(Saved entries)
= Beginning of Section =
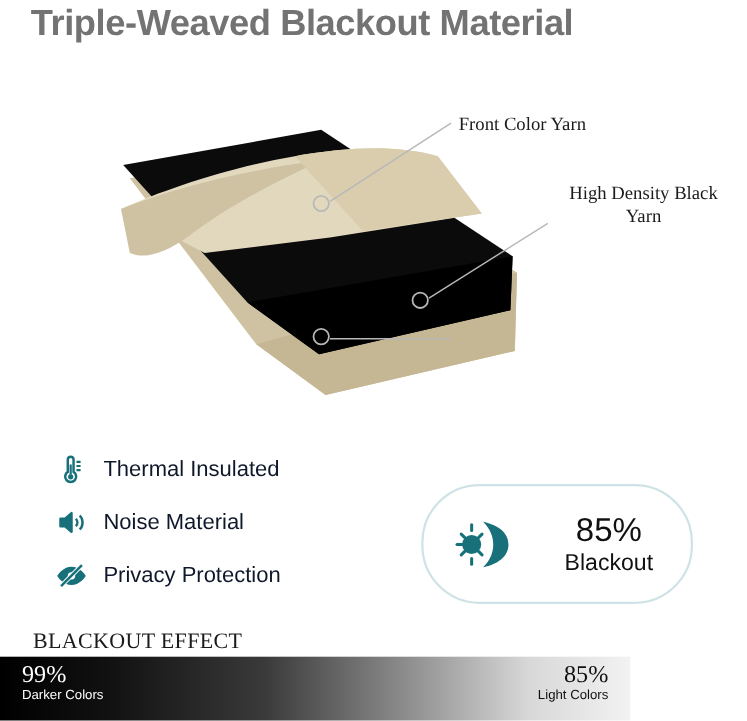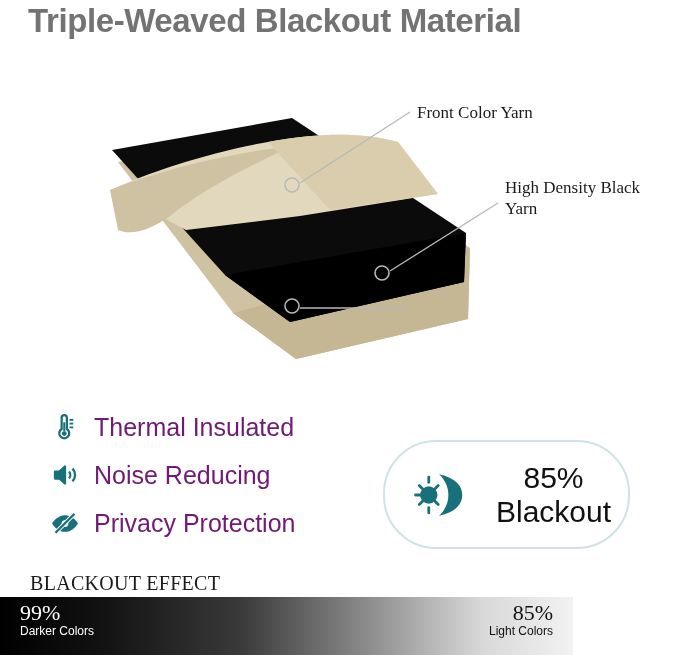--- a/index.html
+++ b/index.html
@@ -41,21 +41,21 @@
 
   .callout-label {
     position: absolute;
     font-family: "Liberation Serif", serif;
     font-size: 17px;
     color: #1b1b1b;
     line-height: 1.22;
     white-space: nowrap;
   }
   #label-front { left: 417px; top: 33px; }
-  #label-high  { left: 505px; top: 108px; white-space: normal; width: 160px; }
+  #label-high  { left: 505px; top: 96px; white-space: normal; width: 160px; text-align: center; }
   #label-back  { left: 417px; top: 228px; }
 
   
   .features {
     position: absolute;
     left: 48px;
     top: 405px;
     width: 330px;
   }
   .feature-row {
@@ -69,22 +69,22 @@
     height: 34px;
     flex: 0 0 34px;
     display: flex;
     align-items: center;
     justify-content: center;
     color: #17707a;
     margin-right: 12px;
   }
   .feature-text {
     font-family: "Liberation Sans", sans-serif;
-    font-size: 25px;
-    color: #701a75;
+    font-size: 20px;
+    color: #0f172a;
     white-space: nowrap;
   }
 
   
   .badge {
     position: absolute;
     left: 383px;
     top: 440px;
     width: 243px;
     height: 105px;
@@ -110,21 +110,21 @@
     flex: 1;
   }
   .badge-pct {
     font-family: "Liberation Sans", sans-serif;
     font-size: 30px;
     color: #111111;
     line-height: 1.12;
   }
   .badge-word {
     font-family: "Liberation Sans", sans-serif;
-    font-size: 30px;
+    font-size: 21px;
     color: #111111;
     line-height: 1.12;
   }
 
   
   .effect-title {
     position: absolute;
     left: 30px;
     top: 572px;
     font-family: "Liberation Serif", serif;
@@ -215,21 +215,21 @@
   </div>
 
   <div class="feature-row">
     <span class="feature-icon">
       <svg width="30" height="30" viewBox="0 0 24 24" fill="none" stroke="currentColor" stroke-width="1.8">
         <path d="M4 9.2h3.4L12 5.2v13.6l-4.6-4H4Z" fill="currentColor" stroke="currentColor" stroke-linejoin="round"></path>
         <path d="M15.2 9.3a4 4 0 0 1 0 5.4"></path>
         <path d="M18 6.9a7.4 7.4 0 0 1 0 10.2"></path>
       </svg>
     </span>
-    <span class="feature-text">Noise Reducing</span>
+    <span class="feature-text">Noise Material</span>
   </div>
 
   <div class="feature-row">
     <span class="feature-icon">
       <svg width="30" height="30" viewBox="0 0 24 24" fill="none" stroke="currentColor" stroke-width="1.7">
         <path d="M2.6 12.4S6.2 6.6 12 6.6s9.4 5.8 9.4 5.8-3.6 5.8-9.4 5.8S2.6 12.4 2.6 12.4Z" fill="currentColor" stroke="currentColor" stroke-linejoin="round"></path>
         <circle cx="12" cy="12.4" r="2.7" fill="#ffffff" stroke="none"></circle>
         <line x1="4.4" y1="19.8" x2="19.6" y2="4.6" stroke="#ffffff" stroke-width="3.2"></line>
         <line x1="4.4" y1="19.8" x2="19.6" y2="4.6" stroke="currentColor" stroke-width="1.8"></line>
       </svg>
= End of Section =
• [DESCRIPTION OF THE TASK]
The expected response is every entry above, repeated exactly, pictures removed.

• [TASK OUTPUT]
--- a/index.html
+++ b/index.html
@@ -41,21 +41,21 @@
 
   .callout-label {
     position: absolute;
     font-family: "Liberation Serif", serif;
     font-size: 17px;
     color: #1b1b1b;
     line-height: 1.22;
     white-space: nowrap;
   }
   #label-front { left: 417px; top: 33px; }
-  #label-high  { left: 505px; top: 108px; white-space: normal; width: 160px; }
+  #label-high  { left: 505px; top: 96px; white-space: normal; width: 160px; text-align: center; }
   #label-back  { left: 417px; top: 228px; }
 
   
   .features {
     position: absolute;
     left: 48px;
     top: 405px;
     width: 330px;
   }
   .feature-row {
@@ -69,22 +69,22 @@
     height: 34px;
     flex: 0 0 34px;
     display: flex;
     align-items: center;
     justify-content: center;
     color: #17707a;
     margin-right: 12px;
   }
   .feature-text {
     font-family: "Liberation Sans", sans-serif;
-    font-size: 25px;
-    color: #701a75;
+    font-size: 20px;
+    color: #0f172a;
     white-space: nowrap;
   }
 
   
   .badge {
     position: absolute;
     left: 383px;
     top: 440px;
     width: 243px;
     height: 105px;
@@ -110,21 +110,21 @@
     flex: 1;
   }
   .badge-pct {
     font-family: "Liberation Sans", sans-serif;
     font-size: 30px;
     color: #111111;
     line-height: 1.12;
   }
   .badge-word {
     font-family: "Liberation Sans", sans-serif;
-    font-size: 30px;
+    font-size: 21px;
     color: #111111;
     line-height: 1.12;
   }
 
   
   .effect-title {
     position: absolute;
     left: 30px;
     top: 572px;
     font-family: "Liberation Serif", serif;
@@ -215,21 +215,21 @@
   </div>
 
   <div class="feature-row">
     <span class="feature-icon">
       <svg width="30" height="30" viewBox="0 0 24 24" fill="none" stroke="currentColor" stroke-width="1.8">
         <path d="M4 9.2h3.4L12 5.2v13.6l-4.6-4H4Z" fill="currentColor" stroke="currentColor" stroke-linejoin="round"></path>
         <path d="M15.2 9.3a4 4 0 0 1 0 5.4"></path>
         <path d="M18 6.9a7.4 7.4 0 0 1 0 10.2"></path>
       </svg>
     </span>
-    <span class="feature-text">Noise Reducing</span>
+    <span class="feature-text">Noise Material</span>
   </div>
 
   <div class="feature-row">
     <span class="feature-icon">
       <svg width="30" height="30" viewBox="0 0 24 24" fill="none" stroke="currentColor" stroke-width="1.7">
         <path d="M2.6 12.4S6.2 6.6 12 6.6s9.4 5.8 9.4 5.8-3.6 5.8-9.4 5.8S2.6 12.4 2.6 12.4Z" fill="currentColor" stroke="currentColor" stroke-linejoin="round"></path>
         <circle cx="12" cy="12.4" r="2.7" fill="#ffffff" stroke="none"></circle>
         <line x1="4.4" y1="19.8" x2="19.6" y2="4.6" stroke="#ffffff" stroke-width="3.2"></line>
         <line x1="4.4" y1="19.8" x2="19.6" y2="4.6" stroke="currentColor" stroke-width="1.8"></line>
       </svg>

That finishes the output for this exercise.